Ted Lefebvre ’05, the chief whip for the Yale Political Union’s Conservative Party, said only five freshmen joined the Conservative Party last year. This year, that number tripled to about 15.

“Conservatives have done a very good job of making Sept. 11 a battle cry and a reason to rally around the flag,” Ablavsky said. “They have used it as a justification for the suppression of all sorts of anti-conservative agendas.”

On both ends of the political spectrum, members of the YPU discuss the increasing conservative dominance — at least in numbers — of the YPU.

“There’s been this conservative upsurge across the nation, which has led to the conglomeration of conservatives at many colleges and in the YPU,” said Bill Strom ’05, vice-chairman of the Liberal Party.

O’Leary said he was not expecting a large conservative contingent at Yale, but his knowledge about the strength of the Yale conservatives influenced his decision to come to Yale.

“I knew I would be in the minority, but I knew it was a strong minority,” he said.

The liberal lament

But the upsurge in conservatism may not just be a result of an impending war.

“A lot of students have been turned off by ‘the left,'” Louchheim said. “I think students find it degrading when students play dead in a war memorial or when people talk about human rights abuses when Saddam Hussein is the most ruthless dictator in the world. It’s been a wake-up call.”

Strom said that the sheer number of liberals on campus can prevent the development of a single liberal identity.

“There’s so much liberalness on college campuses in general that the same sort of cohesiveness is not needed.

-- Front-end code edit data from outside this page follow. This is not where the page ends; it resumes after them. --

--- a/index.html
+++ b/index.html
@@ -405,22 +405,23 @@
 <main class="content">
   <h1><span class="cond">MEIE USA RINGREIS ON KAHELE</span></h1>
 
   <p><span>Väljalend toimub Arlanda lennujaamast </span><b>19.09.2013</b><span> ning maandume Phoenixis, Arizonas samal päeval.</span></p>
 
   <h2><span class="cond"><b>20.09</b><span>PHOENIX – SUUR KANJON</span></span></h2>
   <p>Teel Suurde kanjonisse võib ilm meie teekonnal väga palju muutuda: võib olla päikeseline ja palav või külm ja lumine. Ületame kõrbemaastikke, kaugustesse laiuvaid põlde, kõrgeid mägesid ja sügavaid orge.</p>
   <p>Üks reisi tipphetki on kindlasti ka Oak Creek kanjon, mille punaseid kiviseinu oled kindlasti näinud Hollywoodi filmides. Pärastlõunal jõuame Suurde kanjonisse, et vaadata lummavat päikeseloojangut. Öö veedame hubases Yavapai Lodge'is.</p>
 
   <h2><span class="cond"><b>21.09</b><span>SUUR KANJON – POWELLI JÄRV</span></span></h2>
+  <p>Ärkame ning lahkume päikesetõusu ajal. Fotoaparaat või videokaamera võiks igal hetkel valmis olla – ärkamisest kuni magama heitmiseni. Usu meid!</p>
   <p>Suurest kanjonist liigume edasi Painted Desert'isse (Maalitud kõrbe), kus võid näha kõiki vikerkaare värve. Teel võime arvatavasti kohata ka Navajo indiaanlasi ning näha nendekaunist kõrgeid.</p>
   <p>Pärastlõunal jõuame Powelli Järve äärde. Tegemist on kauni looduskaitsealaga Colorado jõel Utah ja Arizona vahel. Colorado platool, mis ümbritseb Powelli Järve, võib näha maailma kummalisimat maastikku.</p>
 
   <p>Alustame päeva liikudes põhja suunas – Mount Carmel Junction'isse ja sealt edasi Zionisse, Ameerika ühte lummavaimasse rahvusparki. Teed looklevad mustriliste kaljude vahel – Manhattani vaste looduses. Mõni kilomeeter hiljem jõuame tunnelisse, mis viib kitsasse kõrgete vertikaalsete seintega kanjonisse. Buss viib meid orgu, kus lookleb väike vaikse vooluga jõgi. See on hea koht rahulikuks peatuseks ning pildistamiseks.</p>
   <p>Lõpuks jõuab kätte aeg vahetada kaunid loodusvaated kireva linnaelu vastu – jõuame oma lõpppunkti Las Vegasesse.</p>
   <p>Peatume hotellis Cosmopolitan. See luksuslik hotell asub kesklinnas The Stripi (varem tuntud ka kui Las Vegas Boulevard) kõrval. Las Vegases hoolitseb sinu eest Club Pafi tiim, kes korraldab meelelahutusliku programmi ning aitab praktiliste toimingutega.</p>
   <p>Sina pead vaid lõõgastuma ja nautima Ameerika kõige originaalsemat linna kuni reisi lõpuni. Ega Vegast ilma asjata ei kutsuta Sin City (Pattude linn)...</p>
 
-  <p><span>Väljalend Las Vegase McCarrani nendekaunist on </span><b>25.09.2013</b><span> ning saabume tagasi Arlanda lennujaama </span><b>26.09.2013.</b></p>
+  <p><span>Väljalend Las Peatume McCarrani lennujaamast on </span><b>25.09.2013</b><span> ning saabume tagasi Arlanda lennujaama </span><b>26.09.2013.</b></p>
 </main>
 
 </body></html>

There’s not the same opportunity for liberals to get together and develop a cohesive liberal conscience,” Strom said.

Ablavsky said he was not sure liberalism had decreased, but perhaps just faded from view or been upstaged by conservatism.

“People are leftist still, but perhaps more complacent in it,” he said. “They are less content to speak out for it, and more complacent to go to the ballot box every once in a while.”